PROMPT:
Copy every line of the records below that holds the word "令和元年".

-------- DATA FOR THIS EXERCISE

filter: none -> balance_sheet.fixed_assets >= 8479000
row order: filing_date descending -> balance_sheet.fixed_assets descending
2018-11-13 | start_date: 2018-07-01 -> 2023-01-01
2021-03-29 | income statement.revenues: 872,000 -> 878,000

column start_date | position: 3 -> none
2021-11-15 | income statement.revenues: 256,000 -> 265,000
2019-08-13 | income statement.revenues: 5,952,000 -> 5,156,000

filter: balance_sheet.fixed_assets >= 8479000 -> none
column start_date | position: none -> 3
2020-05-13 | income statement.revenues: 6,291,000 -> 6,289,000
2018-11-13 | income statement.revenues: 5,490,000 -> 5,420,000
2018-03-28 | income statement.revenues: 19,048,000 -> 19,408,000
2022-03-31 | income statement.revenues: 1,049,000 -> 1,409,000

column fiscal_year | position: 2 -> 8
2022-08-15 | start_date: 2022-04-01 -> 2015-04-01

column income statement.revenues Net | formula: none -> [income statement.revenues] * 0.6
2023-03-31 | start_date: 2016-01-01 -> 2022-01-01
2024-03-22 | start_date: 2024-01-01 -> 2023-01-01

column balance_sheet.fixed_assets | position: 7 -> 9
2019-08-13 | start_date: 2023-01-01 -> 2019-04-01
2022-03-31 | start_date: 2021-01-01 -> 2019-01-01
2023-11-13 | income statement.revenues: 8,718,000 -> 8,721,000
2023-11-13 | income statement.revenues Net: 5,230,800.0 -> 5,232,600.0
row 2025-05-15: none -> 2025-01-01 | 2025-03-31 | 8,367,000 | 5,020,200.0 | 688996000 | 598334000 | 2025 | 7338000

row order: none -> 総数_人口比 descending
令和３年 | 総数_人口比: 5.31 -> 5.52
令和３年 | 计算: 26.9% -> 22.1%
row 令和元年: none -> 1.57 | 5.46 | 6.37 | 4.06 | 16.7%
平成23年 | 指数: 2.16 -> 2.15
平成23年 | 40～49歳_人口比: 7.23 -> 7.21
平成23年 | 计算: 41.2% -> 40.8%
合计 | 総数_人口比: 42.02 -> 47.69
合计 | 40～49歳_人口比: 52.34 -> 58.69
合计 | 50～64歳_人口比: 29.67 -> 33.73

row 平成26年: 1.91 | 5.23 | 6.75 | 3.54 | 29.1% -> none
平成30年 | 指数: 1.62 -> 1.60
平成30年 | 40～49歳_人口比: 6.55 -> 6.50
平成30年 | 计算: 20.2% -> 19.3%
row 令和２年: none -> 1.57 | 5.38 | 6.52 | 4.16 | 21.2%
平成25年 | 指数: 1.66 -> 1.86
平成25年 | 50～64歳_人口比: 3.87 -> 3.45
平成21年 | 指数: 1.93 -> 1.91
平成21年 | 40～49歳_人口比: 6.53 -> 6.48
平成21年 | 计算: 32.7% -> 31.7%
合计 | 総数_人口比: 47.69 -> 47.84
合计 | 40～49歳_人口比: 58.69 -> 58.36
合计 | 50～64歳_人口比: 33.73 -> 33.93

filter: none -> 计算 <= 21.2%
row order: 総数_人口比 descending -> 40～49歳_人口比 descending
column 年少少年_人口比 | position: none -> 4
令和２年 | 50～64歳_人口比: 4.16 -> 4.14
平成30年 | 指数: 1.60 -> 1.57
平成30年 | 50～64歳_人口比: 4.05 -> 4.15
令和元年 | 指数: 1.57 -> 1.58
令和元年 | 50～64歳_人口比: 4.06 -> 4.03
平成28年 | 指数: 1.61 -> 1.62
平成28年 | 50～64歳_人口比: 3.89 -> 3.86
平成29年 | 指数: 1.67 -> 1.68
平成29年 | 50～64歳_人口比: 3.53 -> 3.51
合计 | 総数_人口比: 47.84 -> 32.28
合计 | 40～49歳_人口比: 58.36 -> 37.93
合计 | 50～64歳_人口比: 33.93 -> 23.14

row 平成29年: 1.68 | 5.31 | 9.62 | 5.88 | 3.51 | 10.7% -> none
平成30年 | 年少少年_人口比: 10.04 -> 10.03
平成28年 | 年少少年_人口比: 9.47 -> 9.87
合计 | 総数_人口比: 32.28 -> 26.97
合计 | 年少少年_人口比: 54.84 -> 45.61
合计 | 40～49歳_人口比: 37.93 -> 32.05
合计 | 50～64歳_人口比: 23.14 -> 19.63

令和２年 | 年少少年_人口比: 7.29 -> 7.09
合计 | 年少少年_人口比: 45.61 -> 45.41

----------------

FINAL ANSWER:
row 令和元年: none -> 1.57 | 5.46 | 6.37 | 4.06 | 16.7%
令和元年 | 指数: 1.57 -> 1.58
令和元年 | 50～64歳_人口比: 4.06 -> 4.03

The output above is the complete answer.